Case: 19-11887 Date Filed: 11/05/2019 Page: 1 of 21

[DO NOT PUBLISH]

IN THE UNITED STATES COURT OF APPEALS

FOR THE ELEVENTH CIRCUIT ________________________

No. 19-11887 Non-Argument Calendar ________________________

D.C. Docket No. 1:17-cv-22646-KMW

ATLANTIC SPECIALTY INSURANCE COMPANY a.s.o HUTSON, INC., HUTSON, INC.,

Plaintiffs - Appellees,

versus

DIGIT DIRT WORX, INC.,

Defendant - Third Party Plaintiff - Appellant,

NATIONAL INDEMNITY COMPANY OF THE SOUTH,

Third Party Defendant.

________________________

Appeal from the United States District Court for the Southern District of Florida ________________________

(November 5, 2019) Case: 19-11887 Date Filed: 11/05/2019 Page: 2 of 21

Before ROSENBAUM, BRANCH, and FAY, Circuit Judges.

PER CURIAM:

This case involves a combine harvester that was irreparably damaged during

transportation from Kentucky to Florida. The combine’s owner, Hutson, Inc.

(“Hutson”), hired Defendant-Appellant Digit Dirt Works (“Digit”) through an

intermediary to transport the combine by truck. Less than a mile into its journey,

the combine fell off the side of the trailer during a turn. The impact rendered the

combine inoperable. Hutson filed a claim with its insurer, Plaintiff-Appellee

Atlantic Specialty Insurance Company (“Atlantic”), which paid Hutson the value of

the combine and then filed this lawsuit against Digit to recover its losses under the

Carmack Amendment, 49 U.S.C. § 14706. Digit defended the lawsuit on two

grounds: (1) the accident was caused by Hutson’s negligence, not its own; and (2) its

liability, if any, was limited to $100,000. The district court rejected Digit’s

arguments and entered summary judgment in favor of Atlantic in the amount of

$201,391.40. Digit appeals. For the reasons that follow, we vacate and remand for

further proceedings.

I.

Hutson is an authorized dealer of John Deere equipment. In 2014, Hutson

contacted a transportation broker, Logistics Dynamics, Inc. (“LDI”), to arrange

transportation of a 39,000-pound 2011 John Deere 9870 STS Combine (“Combine”)

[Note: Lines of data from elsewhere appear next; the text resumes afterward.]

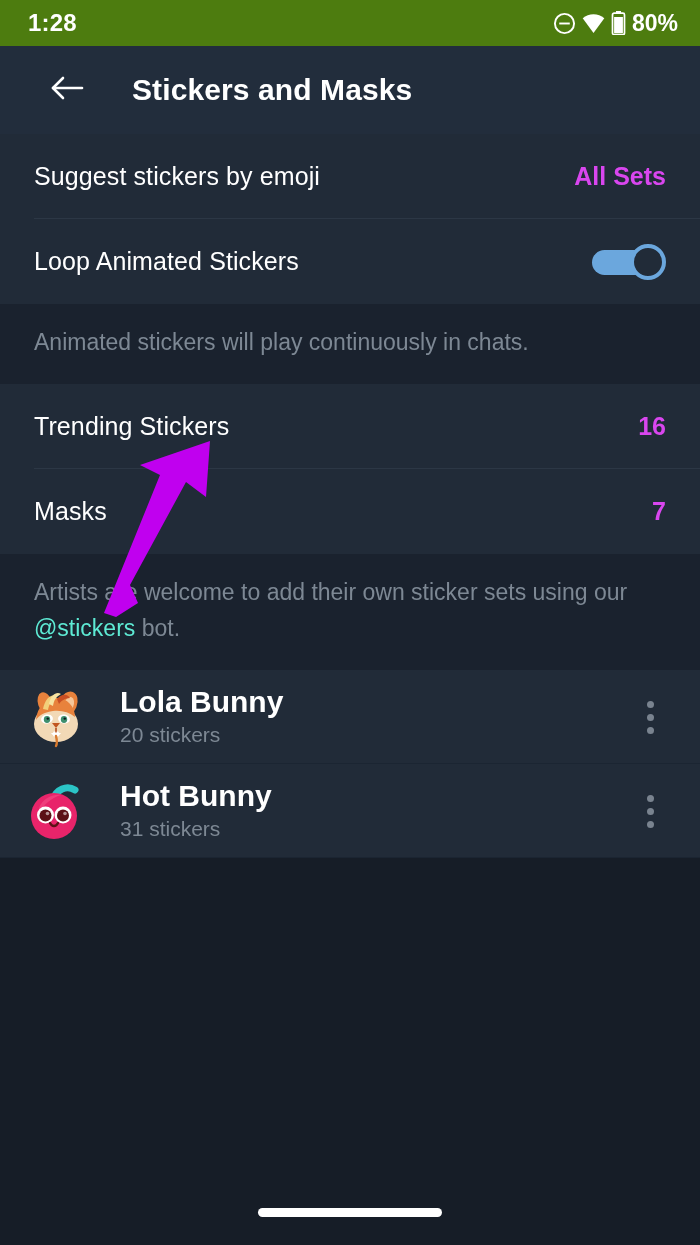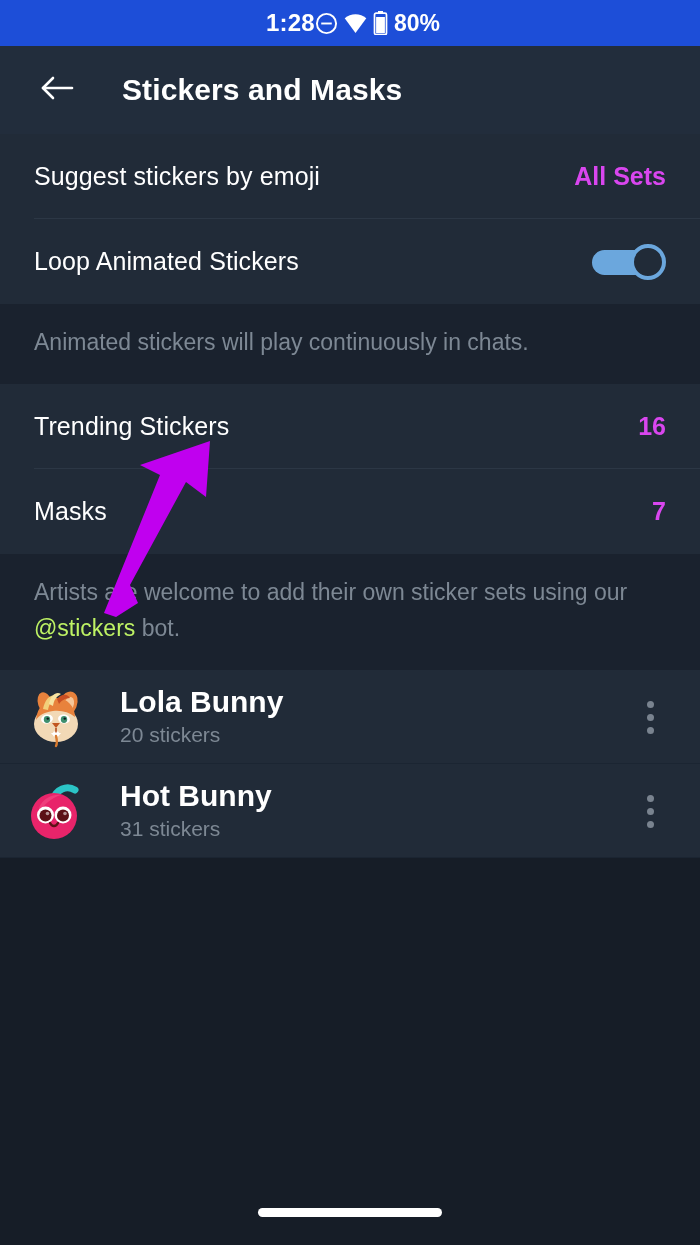"1:28" .status-bar { background: #1d4ed8 -> #4d7c0f; justify-content: center -> space-between }
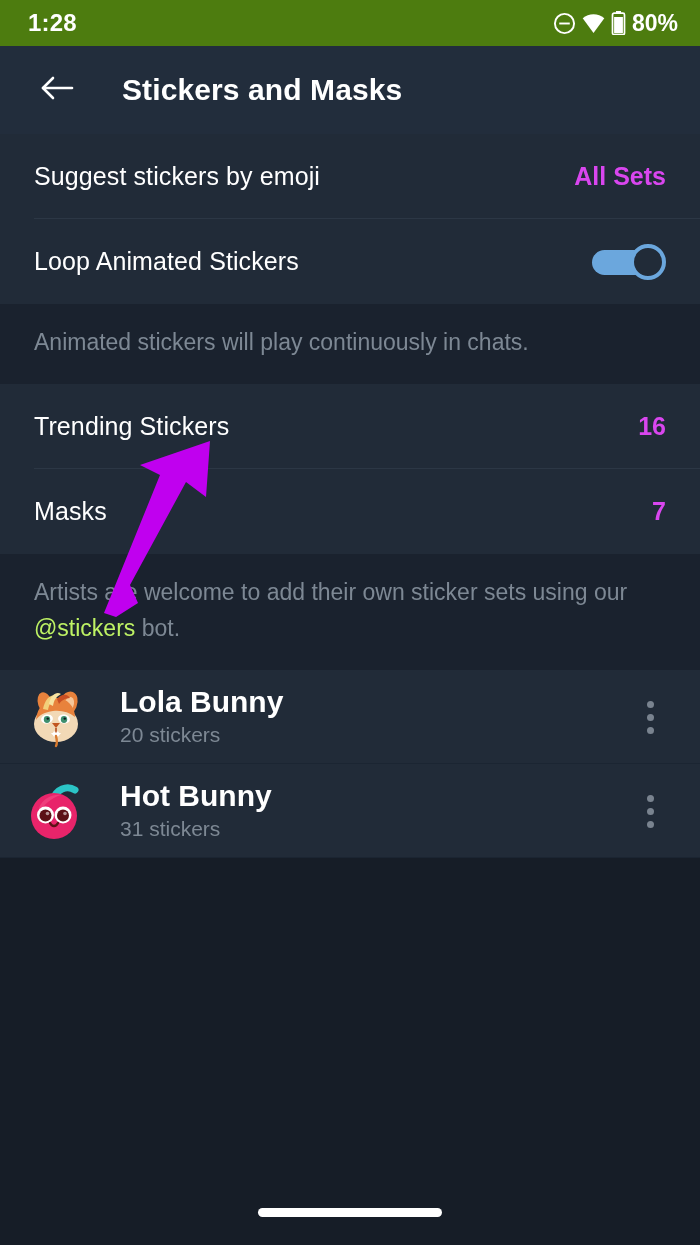"Stickers and Masks" .app-bar { padding-left: 34px -> 44px }
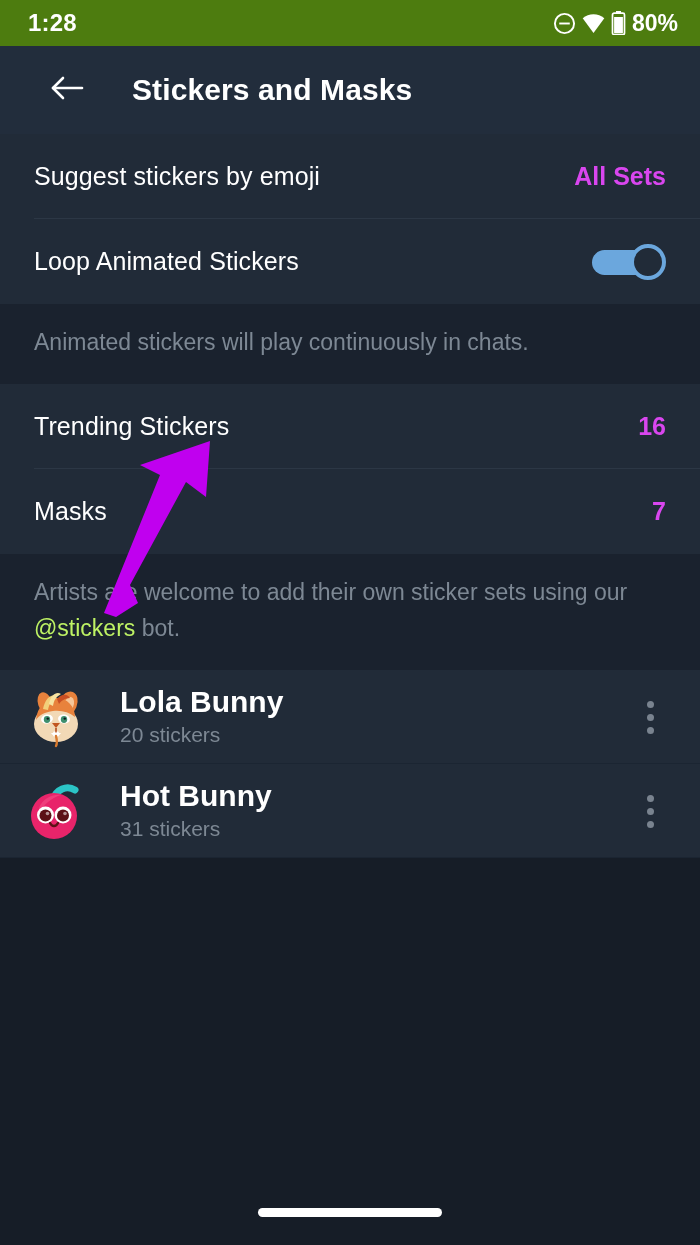"@stickers" .hint .link { color: #bef264 -> #5eead4 }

2 Case: 19-11887 Date Filed: 11/05/2019 Page: 3 of 21

from Russellville, Kentucky, to Jacksonville, Florida. LDI, in turn, hired Digit and

provided the terms of shipment through a document titled “Rate Confirmation,”

which was signed by Digit. The Rate Confirmation listed the shipping rate ($3,100

flat rate), the commodity (the Combine), the weight (39,000 lbs.), the necessary

equipment (48’ removable gooseneck trailer), and the insurance value ($100,000),

and it directed Digit to “Contact Matt Cassidy for loading” at Hutson’s facility on

July 26, 2014.

On July 26, 2014, Digit’s driver arrived at Hutson’s Russellville facility with

a flatbed trailer. At that time, the Combine was in good working order. The

Combine was loaded onto the flatbed trailer and secured with chains. The central

dispute in this case concerns the loading of the Combine, which is covered in more

detail below. Once the Combine was loaded and secured, Digit issued or accepted

a bill of lading and departed for Jacksonville. The bill of lading permitted the shipper

to declare the value of the shipment, but that space was left blank.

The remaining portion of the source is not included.